- THE TASK -
Go through the material below and copy each line where the word "your" appears.

- MATERIAL SHOWN -
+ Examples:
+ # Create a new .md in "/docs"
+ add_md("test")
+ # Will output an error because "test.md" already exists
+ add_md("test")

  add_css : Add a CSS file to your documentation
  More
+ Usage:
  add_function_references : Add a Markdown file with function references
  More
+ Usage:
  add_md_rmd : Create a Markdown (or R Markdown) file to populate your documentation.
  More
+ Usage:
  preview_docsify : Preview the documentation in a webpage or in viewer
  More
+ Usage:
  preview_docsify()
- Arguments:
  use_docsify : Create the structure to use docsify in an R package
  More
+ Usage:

...

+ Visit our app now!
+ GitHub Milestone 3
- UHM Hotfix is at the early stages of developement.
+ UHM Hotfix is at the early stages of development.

- ANSWER SECTION -
  add_css : Add a CSS file to your documentation
  add_md_rmd : Create a Markdown (or R Markdown) file to populate your documentation.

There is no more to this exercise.